- _Data records_:
----------

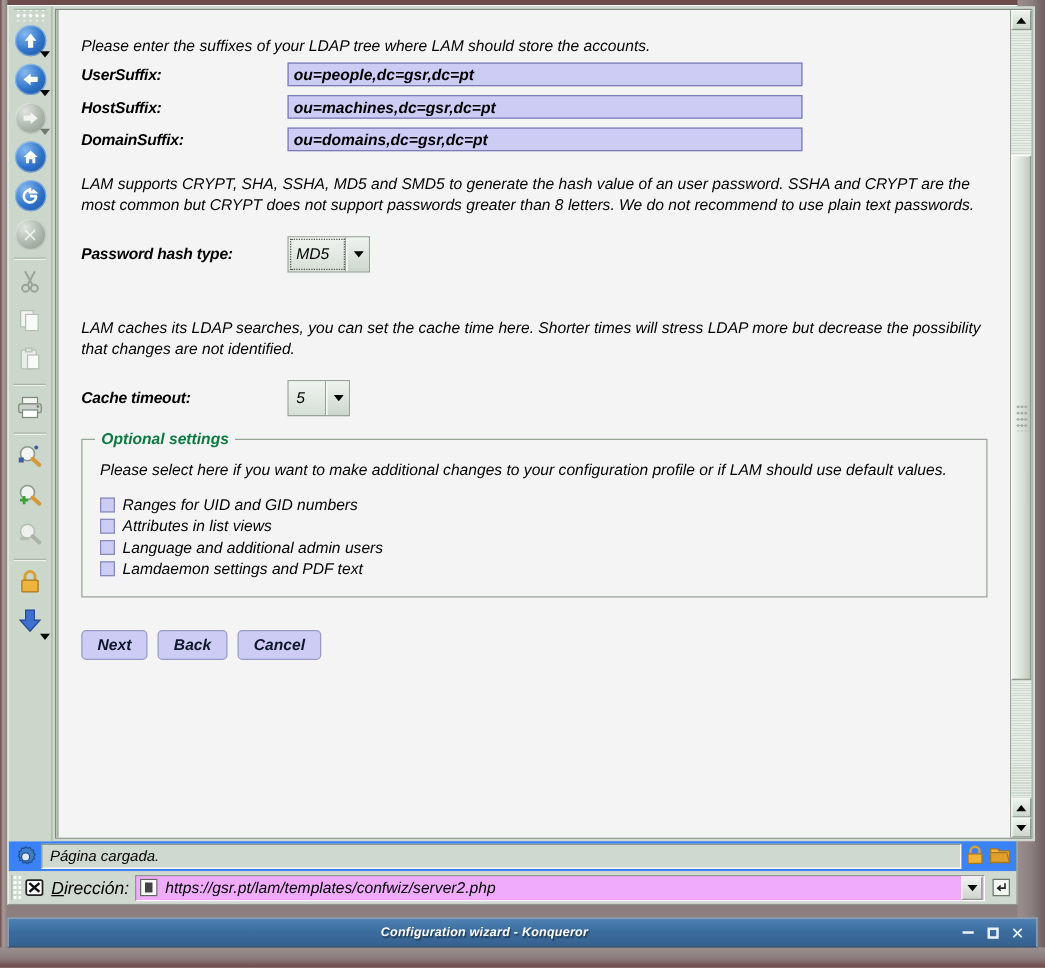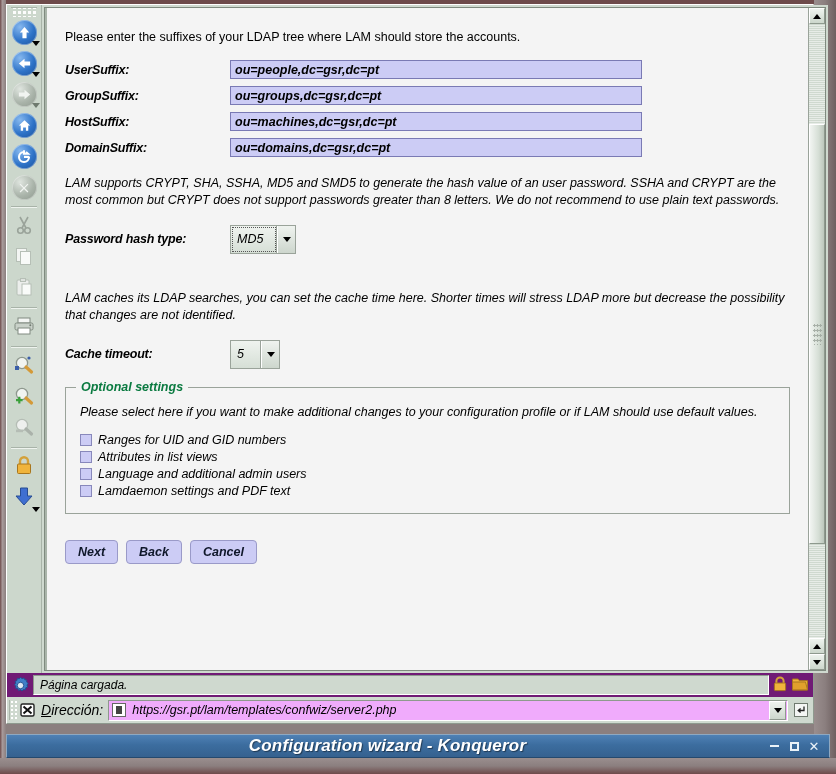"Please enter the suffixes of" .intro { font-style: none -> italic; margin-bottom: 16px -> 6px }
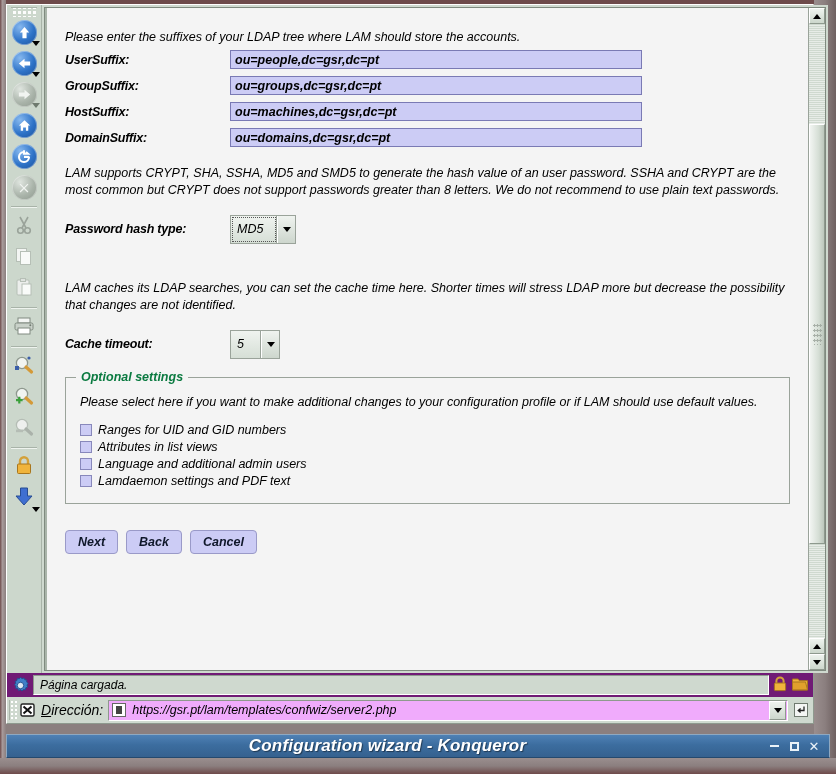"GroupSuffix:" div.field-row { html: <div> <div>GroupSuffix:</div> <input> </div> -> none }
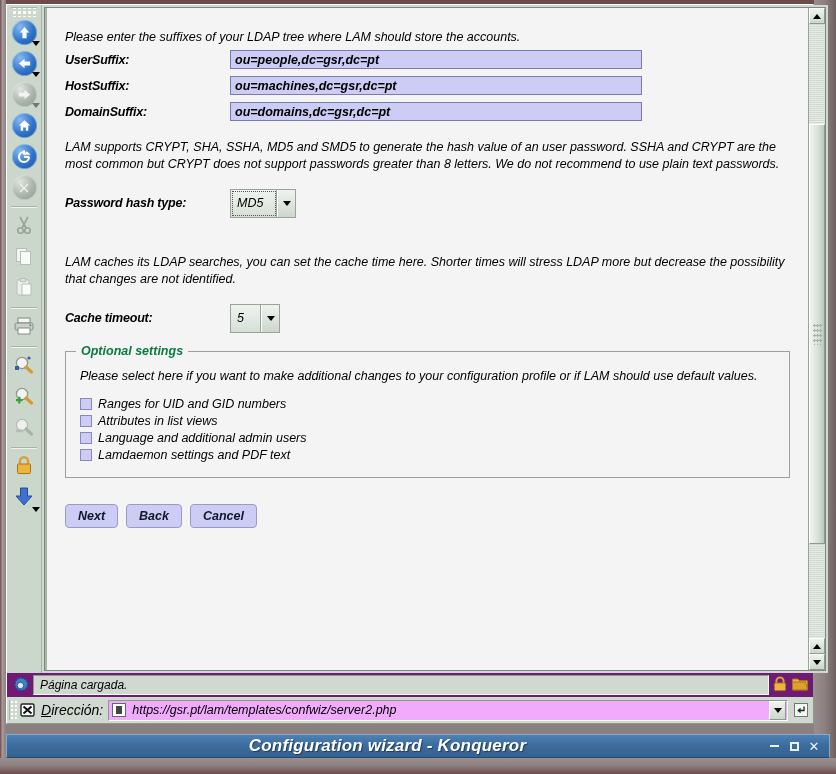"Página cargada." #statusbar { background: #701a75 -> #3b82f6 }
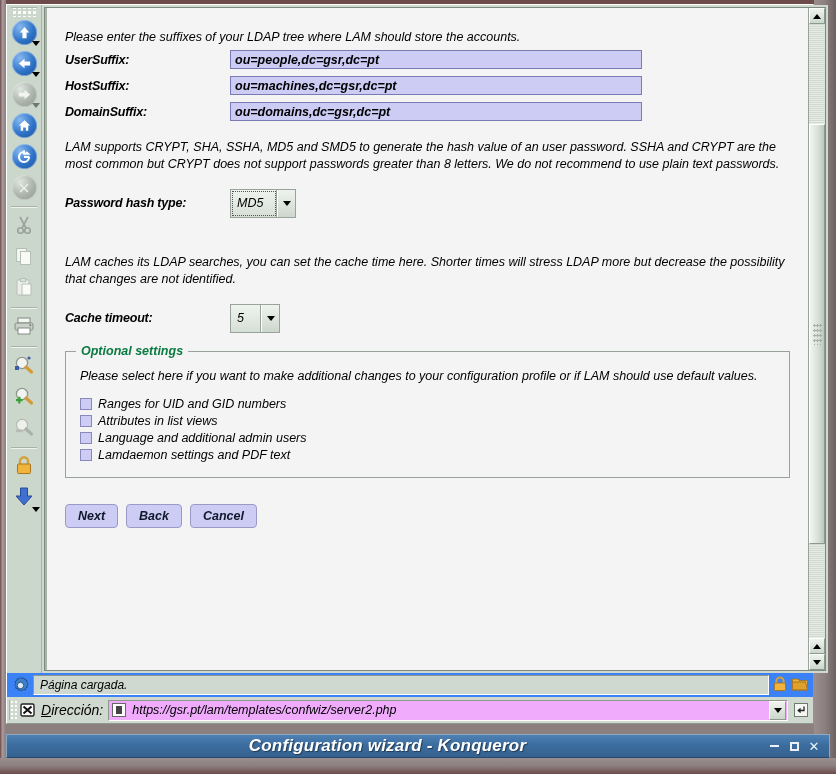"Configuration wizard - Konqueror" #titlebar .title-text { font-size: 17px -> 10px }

----------

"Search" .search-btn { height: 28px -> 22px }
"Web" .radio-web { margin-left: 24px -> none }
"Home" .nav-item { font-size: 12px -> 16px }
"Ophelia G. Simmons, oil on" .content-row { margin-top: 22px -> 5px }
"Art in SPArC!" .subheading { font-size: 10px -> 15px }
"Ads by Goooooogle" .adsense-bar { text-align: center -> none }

----------

- _Activity_:
Give back, exactly as written, the stretch from the line with "height: 28px ->" through the line with "text-align: center ->", and no other lines from the records above.

- _Answer to this task_:
"Search" .search-btn { height: 28px -> 22px }
"Web" .radio-web { margin-left: 24px -> none }
"Home" .nav-item { font-size: 12px -> 16px }
"Ophelia G. Simmons, oil on" .content-row { margin-top: 22px -> 5px }
"Art in SPArC!" .subheading { font-size: 10px -> 15px }
"Ads by Goooooogle" .adsense-bar { text-align: center -> none }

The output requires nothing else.